Tartrate and sucrose were positively correlated (R = 0.79, p < 0.001). Such correlation was not reported in apples, however, a study on the ripening of grapes showed the simultaneous dissimilation of tartrate and the metabolism of sucrose during the ripening process, suggesting a potential interplay between these two compounds^[32]. This correlation indicates that the metabolic pathways of sucrose and tartrate might be interconnected.

This study provides a comprehensive metabolic profiling of 22 apple cultivars collected from five major apple-growing regions in Shanxi province, China. The systematic profiling of these apple resources revealed critical differences in the levels of sugars, amino acids, and other metabolites, shedding light on the unique characteristics of some cultivars. Our analysis demonstrated that the cultivar plays a more critical role than other factors, such as bagging and reflective sheet conditions, in determining the metabolic composition of apples. The cultivar 'Xinhongxing' displayed the highest glucose levels but the lowest levels of sucrose and fructose, indicating distinct sugar metabolism patterns compared to other cultivars. 'Xinhongxing' and 'NY543' exhibited particularly high concentrations of asparagine and quinic acid. 'Xinhongxing' was also characterized by the highest concentrations of phenylalanine and condensed polyphenols. Additionally, 'Hongjiangjun' from higher altitude regions tended to exhibit elevated malate levels, suggesting potential effects of altitude on the accumulation of this metabolite in apple metabolism. Although the apple treatment information was collected (e.g., bagging method or reflective sheet), the small sample size for each cultivar at each location subjected to specific treatments makes it challenging to discern whether the location, bagging method, or reflective sheet impacted the observed metabolites.

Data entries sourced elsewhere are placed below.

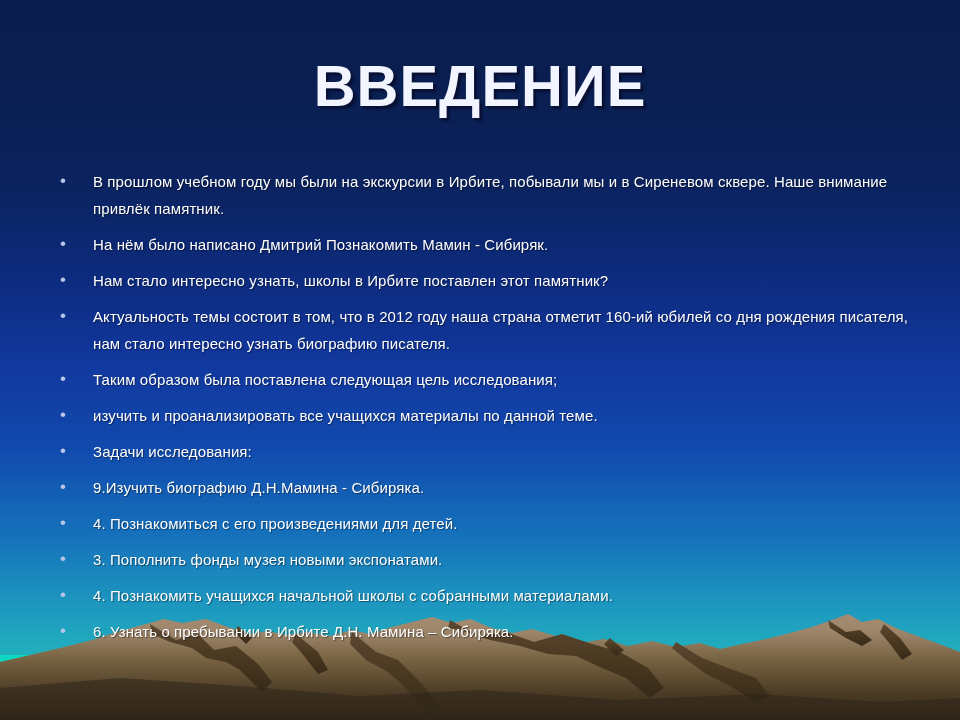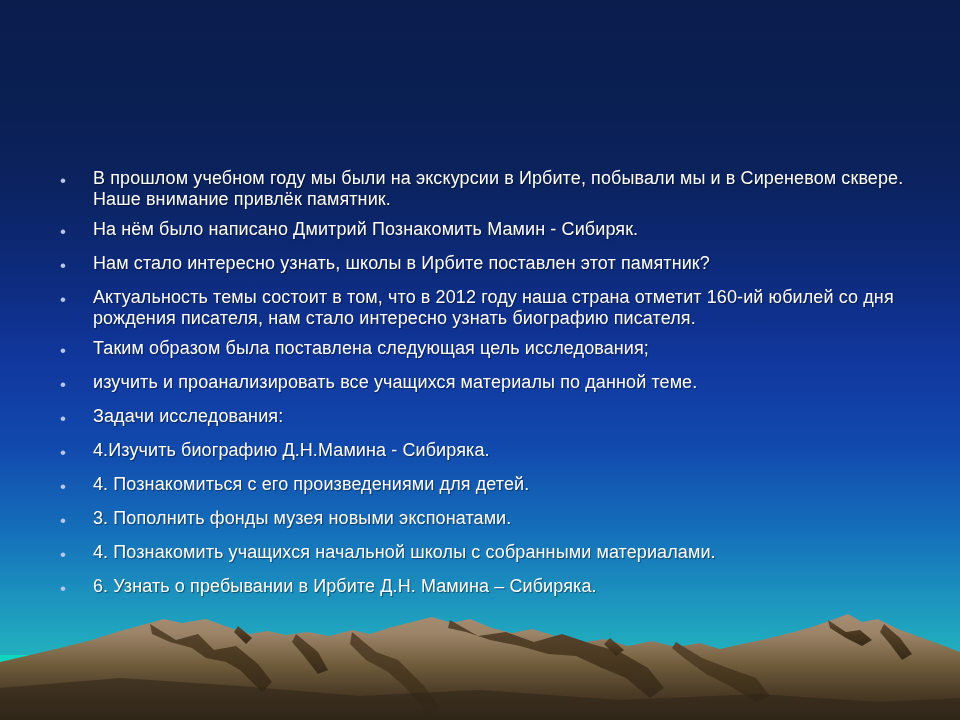"ВВЕДЕНИЕ" div { html: none -> <div>ВВЕДЕНИЕ</div> }
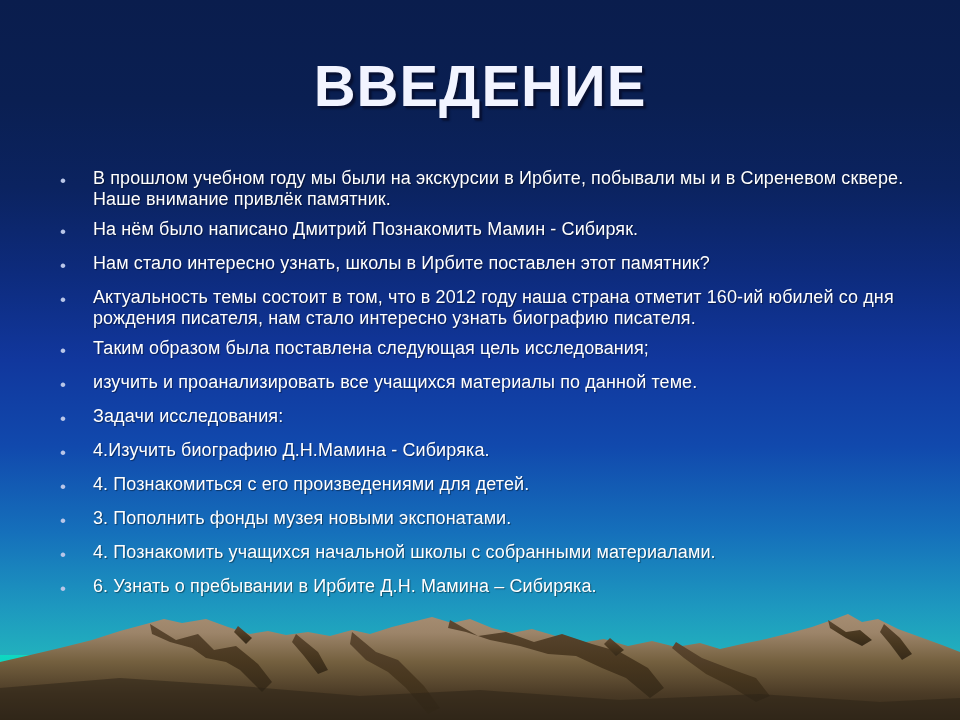"В прошлом учебном году мы" .bullet-text { font-size: 18px -> 15px; line-height: 21px -> 27px }
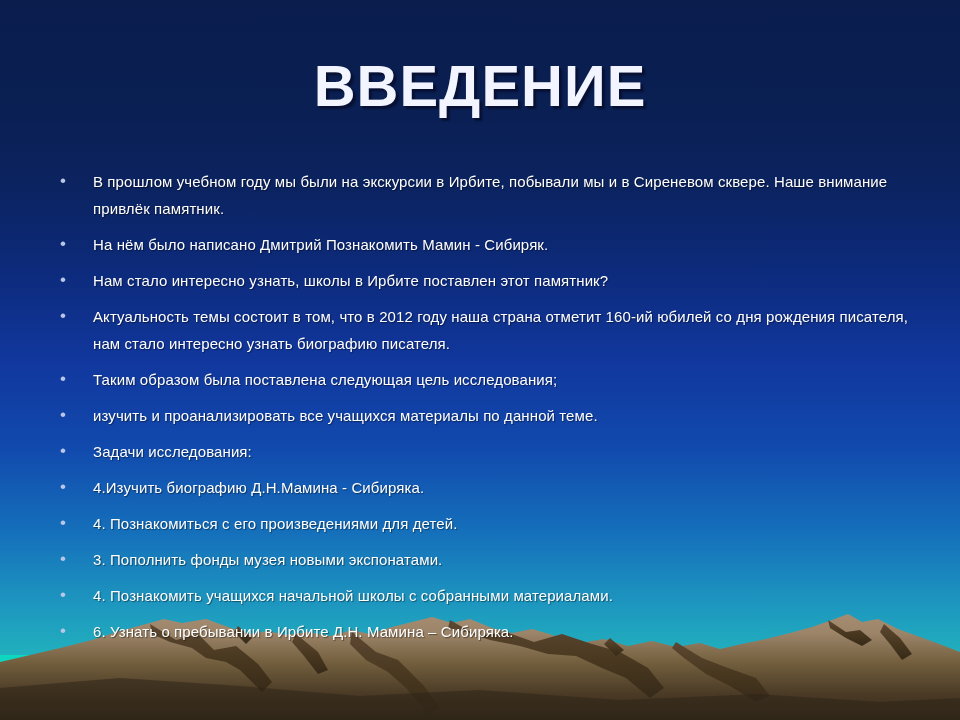"4.Изучить биографию Д.Н.Мамина -" span.bullet-text { text: 4.Изучить -> 9.Изучить }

In conclusion, the metabolite profiling of apple cultivars from Shanxi province revealed significant variations in their biochemical compositions, influenced by both genetic and environmental factors. This work reinforces the importance of considering both cultivar and geographical factors in apple production and offers valuable insights into the nutritional value, sensory quality, and potential health benefits of different apple cultivars. Identifying cultivars with higher concentrations of beneficial compounds can guide the development of new varieties that meet consumer preferences for taste and health benefits.